[Working data]:
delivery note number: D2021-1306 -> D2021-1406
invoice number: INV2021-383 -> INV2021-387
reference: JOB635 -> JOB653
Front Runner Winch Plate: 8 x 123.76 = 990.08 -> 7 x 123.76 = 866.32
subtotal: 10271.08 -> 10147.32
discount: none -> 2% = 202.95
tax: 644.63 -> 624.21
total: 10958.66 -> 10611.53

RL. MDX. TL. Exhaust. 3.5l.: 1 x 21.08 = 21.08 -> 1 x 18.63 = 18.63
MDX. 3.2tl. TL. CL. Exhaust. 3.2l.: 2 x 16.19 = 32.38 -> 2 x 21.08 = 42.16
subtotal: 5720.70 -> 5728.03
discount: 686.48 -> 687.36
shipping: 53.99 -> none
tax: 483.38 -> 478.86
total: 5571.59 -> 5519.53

...

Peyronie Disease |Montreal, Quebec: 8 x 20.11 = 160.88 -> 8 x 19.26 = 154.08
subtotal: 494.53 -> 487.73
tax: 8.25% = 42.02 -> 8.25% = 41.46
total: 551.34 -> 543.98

[What you need to do]: Return, unchanged, the run of lines above that opens with the line containing "delivery note number: D2021-1306" and closes with the line containing "total: 5571.59 -> 5519.53". Include both.

[Task solution]:
delivery note number: D2021-1306 -> D2021-1406
invoice number: INV2021-383 -> INV2021-387
reference: JOB635 -> JOB653
Front Runner Winch Plate: 8 x 123.76 = 990.08 -> 7 x 123.76 = 866.32
subtotal: 10271.08 -> 10147.32
discount: none -> 2% = 202.95
tax: 644.63 -> 624.21
total: 10958.66 -> 10611.53

RL. MDX. TL. Exhaust. 3.5l.: 1 x 21.08 = 21.08 -> 1 x 18.63 = 18.63
MDX. 3.2tl. TL. CL. Exhaust. 3.2l.: 2 x 16.19 = 32.38 -> 2 x 21.08 = 42.16
subtotal: 5720.70 -> 5728.03
discount: 686.48 -> 687.36
shipping: 53.99 -> none
tax: 483.38 -> 478.86
total: 5571.59 -> 5519.53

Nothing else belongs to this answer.